# WHAT TO WORK ON:
Pictures excluded, output the lines of the data below between the one holding "margin-right: 16px ->" and the one holding "padding: 0 8px", inclusive, exactly as they stand.

# SUPPLIED RECORDS:

-- Opening Marker --

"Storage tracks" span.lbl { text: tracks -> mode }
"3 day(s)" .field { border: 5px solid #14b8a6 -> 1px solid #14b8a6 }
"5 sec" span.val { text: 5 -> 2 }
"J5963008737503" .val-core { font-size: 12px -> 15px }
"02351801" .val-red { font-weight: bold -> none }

-- Closing Marker --
-- Opening Marker --

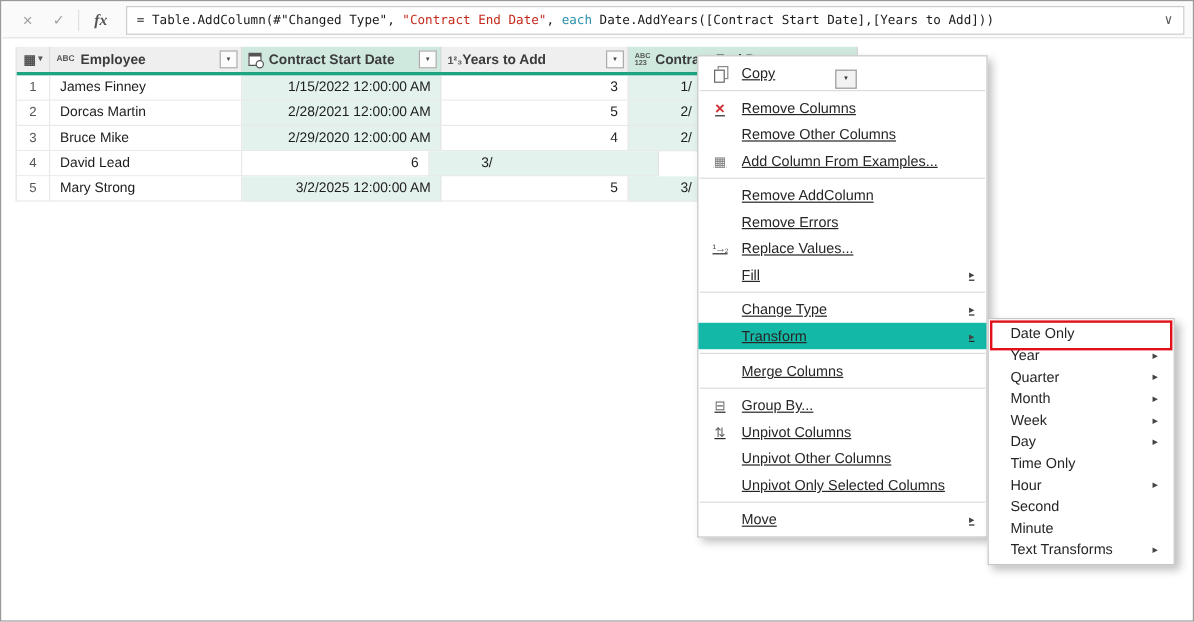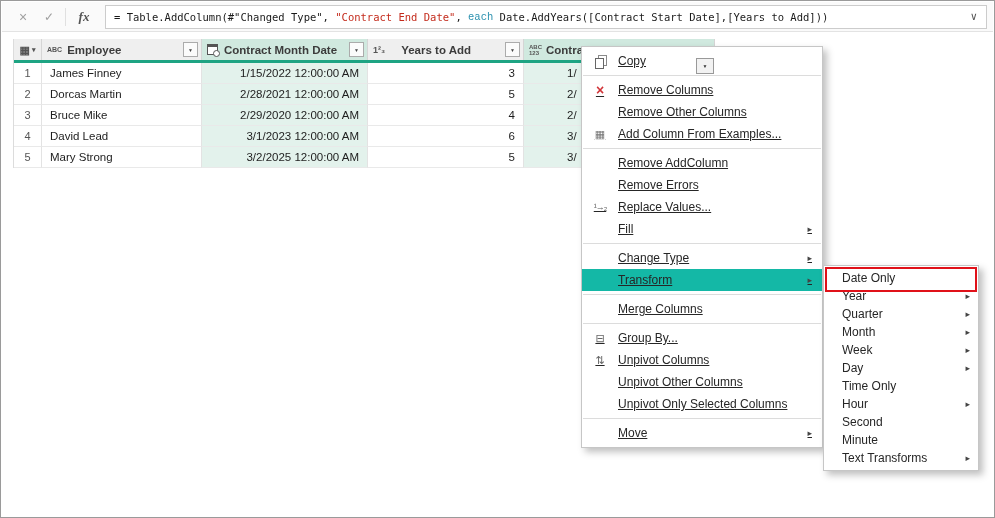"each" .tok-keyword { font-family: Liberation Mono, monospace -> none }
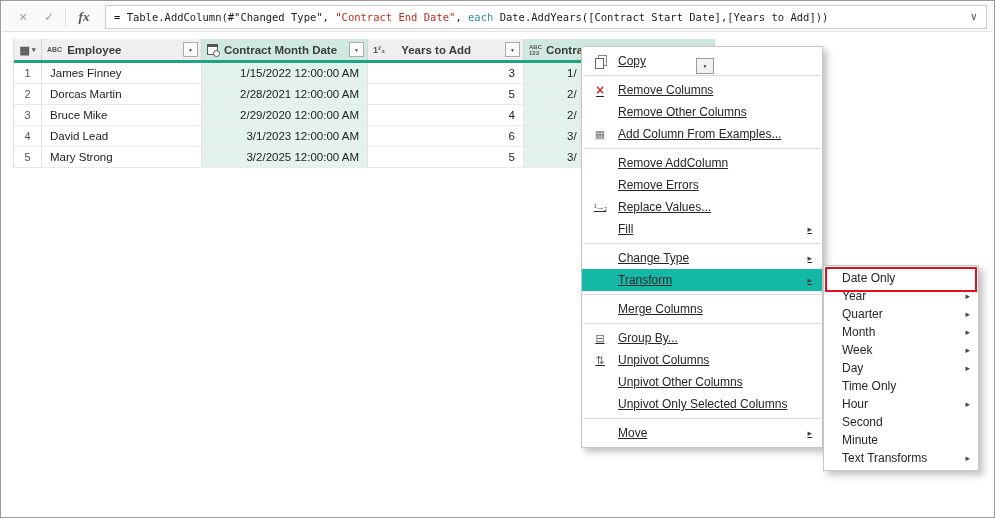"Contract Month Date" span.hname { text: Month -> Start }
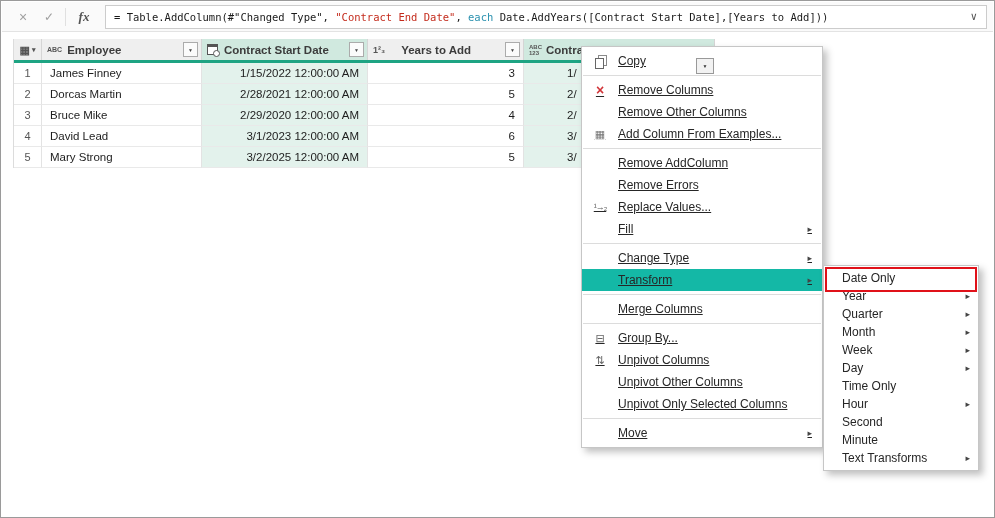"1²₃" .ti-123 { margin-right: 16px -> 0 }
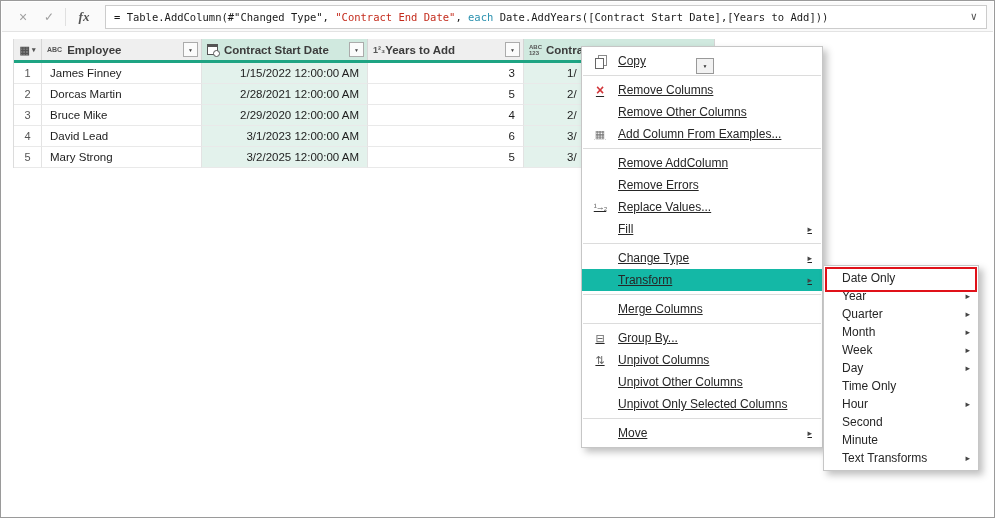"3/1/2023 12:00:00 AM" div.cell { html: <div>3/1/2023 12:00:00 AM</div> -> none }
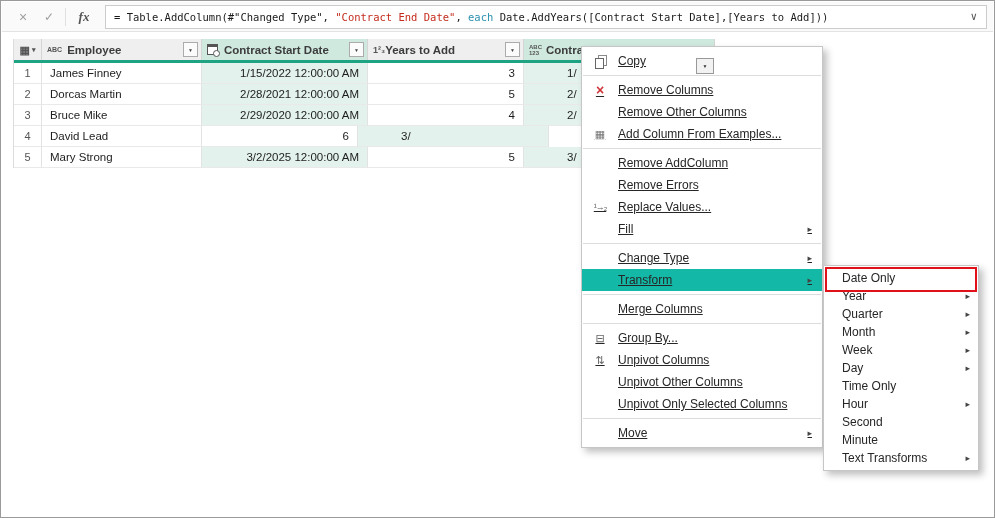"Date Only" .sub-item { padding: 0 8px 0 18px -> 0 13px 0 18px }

-- Closing Marker --
-- Opening Marker --

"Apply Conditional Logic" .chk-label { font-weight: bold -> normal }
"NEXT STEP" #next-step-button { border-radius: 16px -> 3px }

-- Closing Marker --

# TASK RESPONSE:
"1²₃" .ti-123 { margin-right: 16px -> 0 }
"3/1/2023 12:00:00 AM" div.cell { html: <div>3/1/2023 12:00:00 AM</div> -> none }
"Date Only" .sub-item { padding: 0 8px 0 18px -> 0 13px 0 18px }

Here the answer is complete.